Kızzz size bölüm yetiştircem diye göbeğim çatladı ya! Anaaaa!
Neyse neyse yetişti.
Canlarım oy vermeyi unutmayalımmm
Sizi seviyorummmm
Yorum da yapın kız! Merak ediyorum ne düşündüğünüzü...

Erdemle Gülfem, Gülfemin ailesine durumu açıklamaya gittiklerinde babası umursamamıştı. Onun için önemli olan kızını başından atmaktı. Kime gitmiş, kiminle evlenmiş umrunda değildi. Üstünden yükümlülük kalksın istiyordu sadece. Gülfemi okutmak, ona bakmak, onu düşünmek zorunda kalmamak istiyordu. Erdem'e varırım dediyse varsındı! Ama yaz bitmeden bitirmelerini istedi bu işi. Üniversite açılmadan bitsin, gitsindi. Bir de kızının okul işleriyle uğraşamazdı. Evlensin, kocası uğraşsındı! Umrunda değildi. Erdem kabul etmişti. Zaten birkaç hafta içinde evleneceklerini söyledi. Mahallede dedikoduya neden olacaktı, biliyordu Erdem. Ama kimse Erdemin yanındaki kadına ağzını açıp tek bir kelime edemezdi. Bundan dolayı içi de rahattı. Kendi kafalarında istediklerini düşünebilirlerdi! O daha Gülfemin dudaklarını bile öpmemişti!
Adile Hanım ise bu duruma hiç şaşırmamıştı. Herkesten, her şeyden kaçan kızı, bu oğlandan kaçmıyordu. Aksine Erdeme sığınıyordu hep. Bu zamana kadar Gülfemi çok sıkmış, babası kızmasın diye o kızmış, boğmuştu kızını. Ama şimdi Erdemle evleneceği için içi rahattı. Erdem ona çok iyi bir eş olurdu, biliyordu Adile Hanım. Kızının yüzü, huyu, suyu gibi bahtı da güzel olsun diye dua ederdi her namazdan sonra. Severdi Gülfemi. Ama koruyamazdı babasına karşı. Kocası içtiğinde, sarhoş olduğunda Gülfeme sayıp söverdi. Sus, ses etme diyebilirdi Gülfeme sadece. Yüz vermezdi kızına. Yüz verirse güçlenirdi Gülfem. Güçlenirse babasına diklenirdi. Diklenirse de şiddet görürdü. Biliyordu Adile Hanım.. zaten en başında hiç istememişti Gülfemi babası. Kız çocuk, yok çocuktu onun için. Daha sonra Adile Hanıma defalarca baskı yapmıştı erkek çocuk için. Ancak Adile Hanım her hamile kaldığında düşürmüştü bebeklerini... Gülfem onun tek ve biricik kızıydı. Bunu ne kadar hissettiremese de..

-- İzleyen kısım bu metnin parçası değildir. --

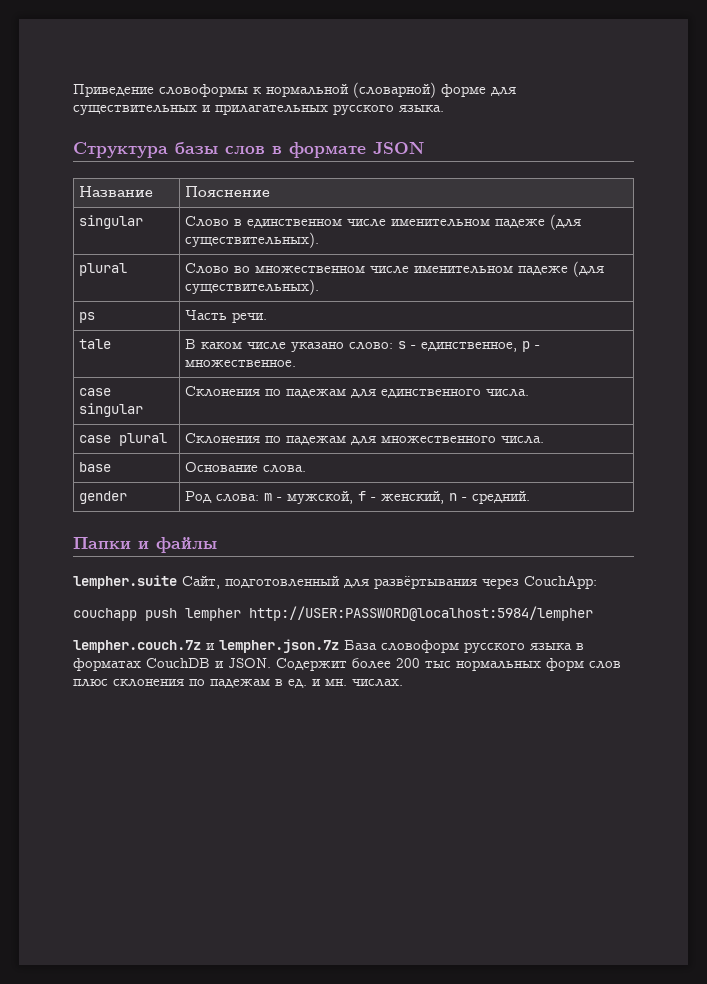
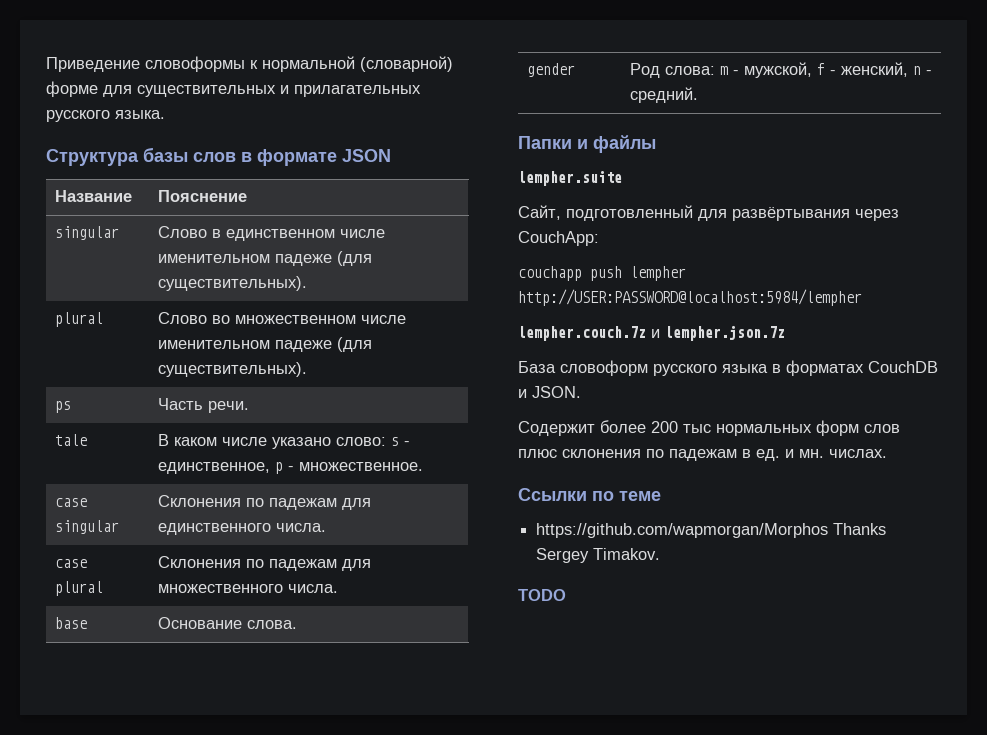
(177, 582) none -> (622, 178) //
(339, 646) none -> (785, 333) //
(271, 663) none -> (581, 392) //
(403, 683) none -> [518,488,661,501] [536,523,887,538] [536,548,661,563] [518,589,566,601] // Ссылки по теме // https://github.com/wapmorgan/Morphos Thanks Sergey Timakov. // TODO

Erdemlerin cepheye geldiğimiz zaman durum oldukça karışıktı. Böyle ani bir evliliği ne annesi ne babası kabul etmemişti! Hatta babası ileri gidip kızı hamile mi bıraktın diye bile sormuş, gereken cevabı ise Erdemin televizyonu, masayı, sehpaları yere sermesi ile almıştı! Gülfemin kimsesi yoktu arkasında duracak. Erdemin ardında bi ailesi olmasına imrenirdi. Ancak bilmiyordu ki durum eşitti. Erdemin de kimsesi yoktu..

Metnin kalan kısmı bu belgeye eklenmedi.